Friday 2 December 2011

Allo! Allo!


“Success is doing ordinary things extraordinarily well” - Jim Rohn
It is right at the start of our journey together that I have to confess to always having had trouble with the above sentiment, as I have always had this inner obsession with the idea that only the very biggest and best will do, for “ordinary” is just a polite way of saying “plain”/”inconsequential”. See, I wanted to be the new Oprah – changing the world one conversation at a time, world domination and influence no mere fantasy but an everyday reality. For I thought that was the only way that I could mean something; that my life could contribute to the betterment of the world.
And then reality hit…hard…as only reality can.

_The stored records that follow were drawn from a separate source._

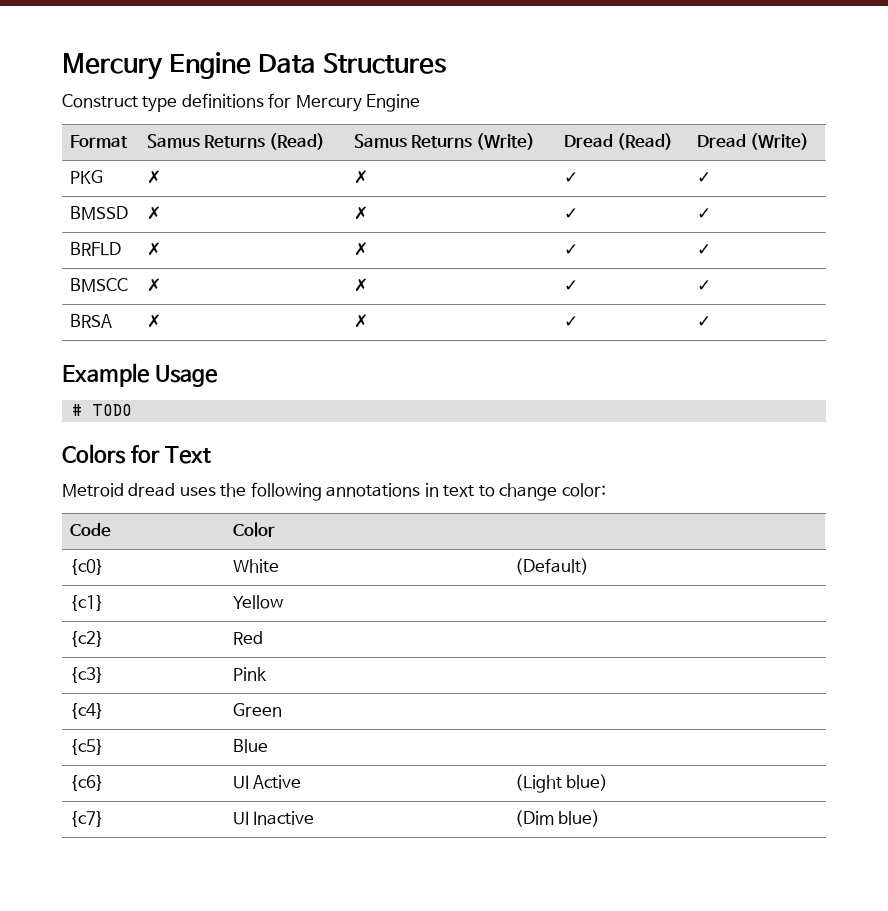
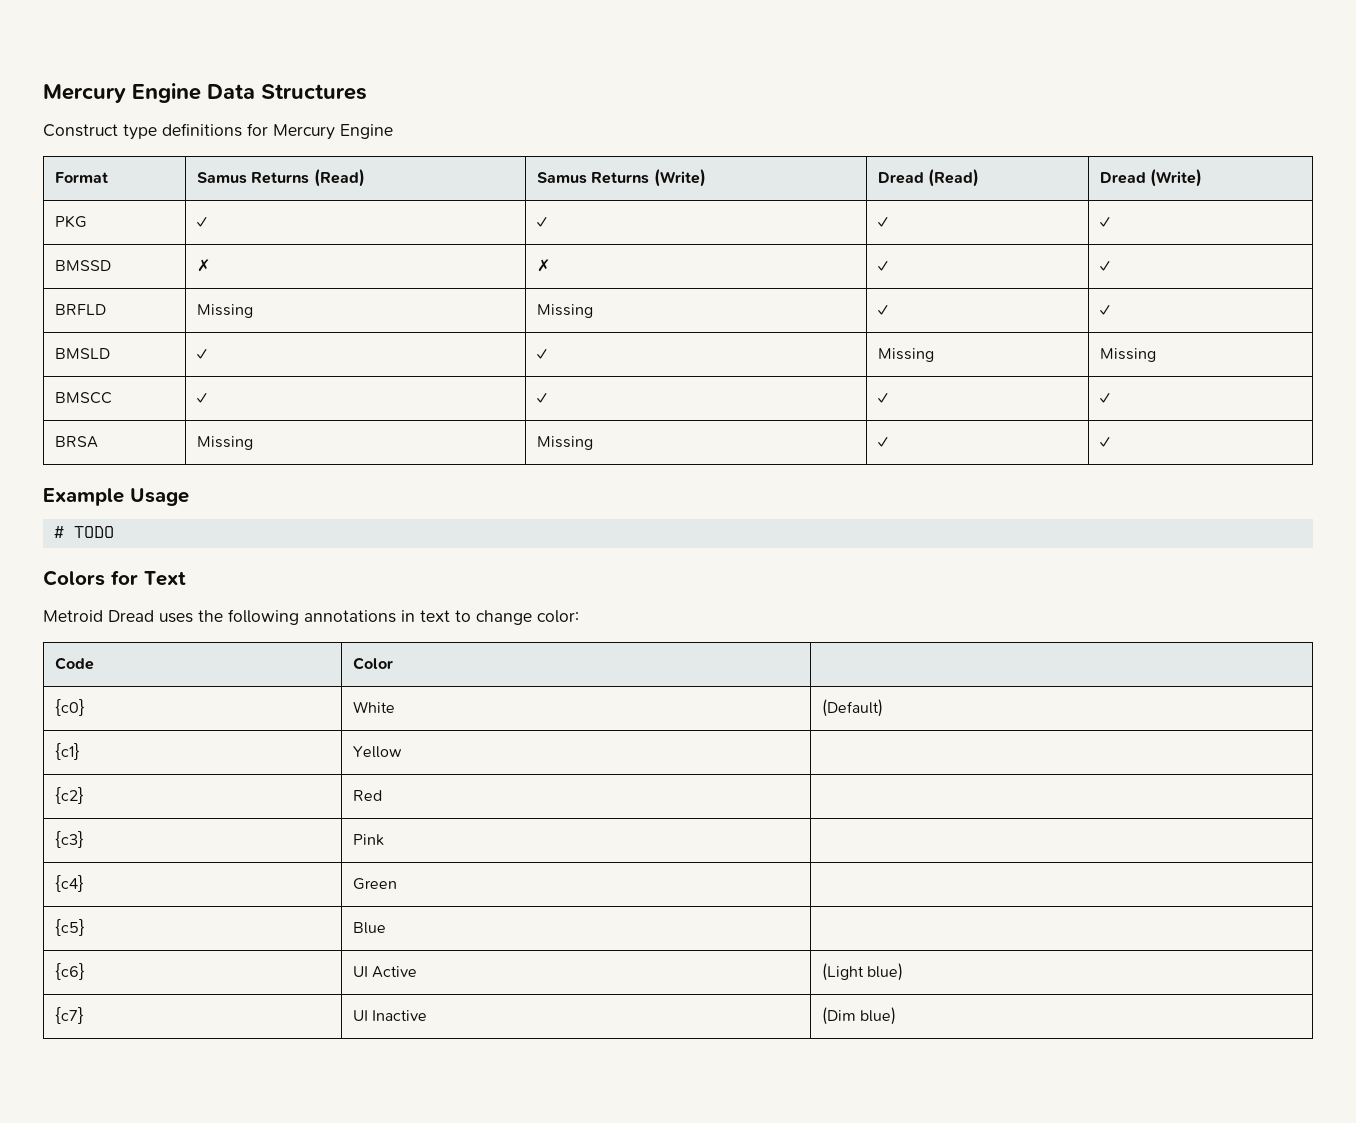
[146,170,161,184] [353,170,368,184] ✗ | ✗ -> [197,217,208,227] [537,217,548,227] ✓ | ✓
[146,242,161,256] [353,242,368,256] [563,244,578,255] [696,244,711,255] ✗ | ✗ | ✓ | ✓ -> [197,304,254,318] [537,304,594,318] [878,305,889,315] [1100,305,1111,315] [55,348,111,359] [197,349,208,359] [537,349,548,359] [878,348,935,362] [1100,348,1157,362] Missing | Missing | ✓ | ✓ // BMSLD | ✓ | ✓ | Missing | Missing
[146,278,161,292] [353,278,368,292] ✗ | ✗ -> [197,393,208,403] [537,393,548,403] ✓ | ✓
[146,314,161,328] [353,314,368,328] ✗ | ✗ -> [197,436,254,450] [537,436,594,450] Missing | Missing
[128,483,176,497] dread -> [108,610,154,622] Dread

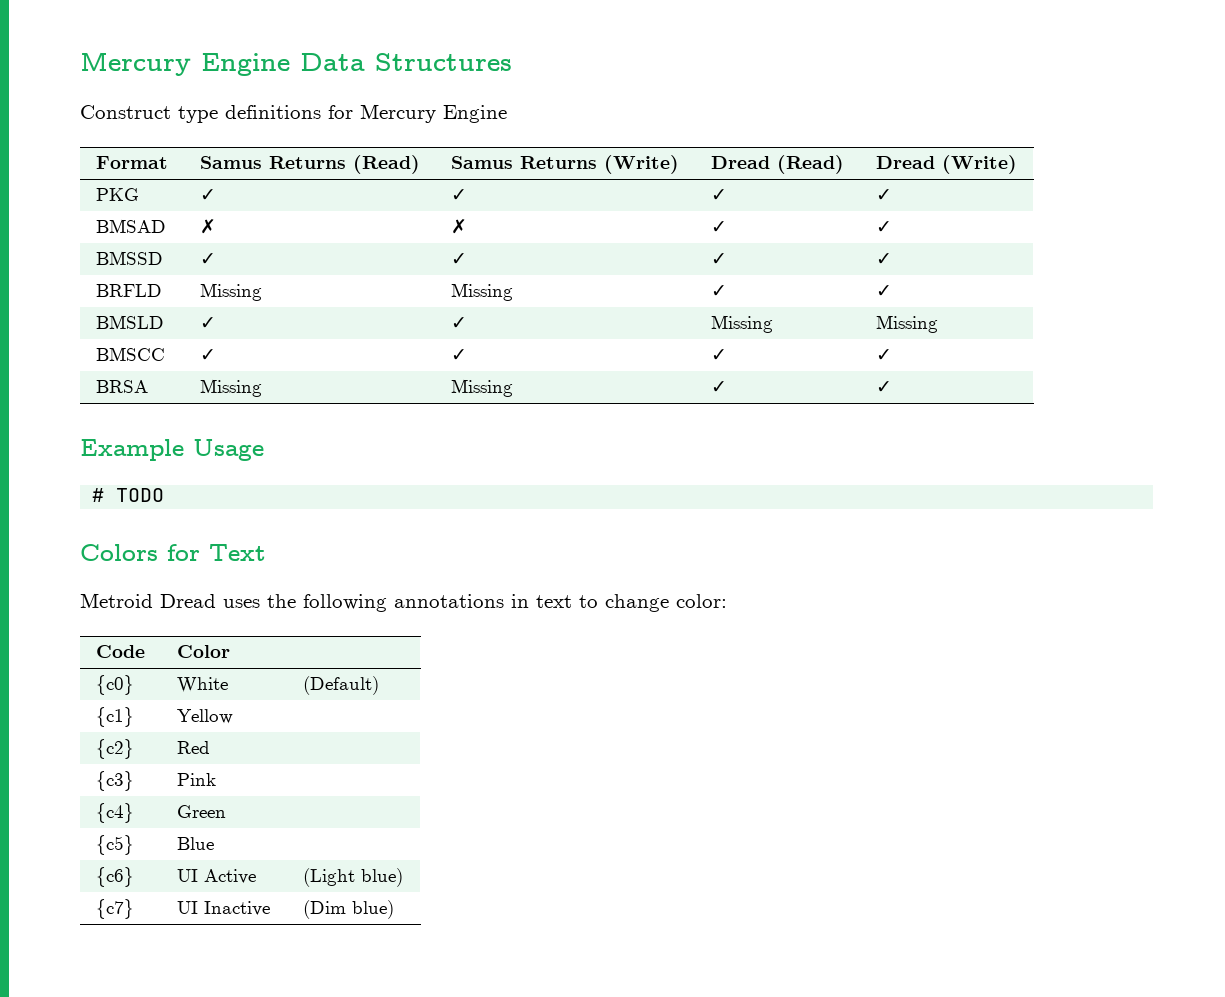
[55,260,112,271] BMSSD -> [95,219,166,233] BMSAD
(1111, 266) none -> [95,251,163,265] [199,253,216,265] [450,253,467,265] [710,253,727,265] [875,253,892,265] // BMSSD | ✓ | ✓ | ✓ | ✓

And I was forced – by quite a few years of having the option of “ordinary” with a side of “ordinary” – to face the fact that life is made up of ordinary moments. And that it is exactly in each and every “ordinary” moment that extraordinary and meaningful things happen.
 ”Nothing is poetical if plain daylight is not poetical; and no monster should amaze us if the normal man does not amaze.” - GK Chesterton
Most of our lives are “small” – we move in small circles and do small things. But, I have learnt, “small” is not the same as “ordinary” or “unimportant”. What our life’s meaning is and will be depends on the viewpoint we choose. And in choosing to do those small things that are put on our path to do with enthusiasm and joy, interacting (really interacting) with those few people God gifts our journey with in love – therein lies true beauty and extraordinariness.
the JOY of the small things

“We can learn to rejoice in even the smallest blessings our life holds. It is easy to miss our own good fortune; often happiness comes in ways we don’t even notice. It’s like a cartoon I saw of an astonished-looking man saying, ‘What was that?’ The caption below read, ‘Bob experiences a moment of well-being.’ The ordinariness of our good fortune can make it hard to catch. The key is to be here, fully connected with the moment, paying attention to the details of ordinary life.By taking care of ordinary things – our pots and pans, our clothing, our teeth – we rejoice in them. When we scrub a vegetable or brush our hair, we are expressing appreciation: friendships toward ourselves and toward the living quality that is found in everything. This combination of mindfulness and appreciation connects us fully with reality and brings us joy.” – Pema Chodron
So join me in a new way of rejoicing – rejoicing in the ordinary, the small and the everyday – giving each one of us SO much more to be joyful about! Precisely those small and ordinary things, all bundled together, become your extraordinary legacy. “Whoever is faithful in what is least, is also faithful in what is greater” (Luke 16:10a).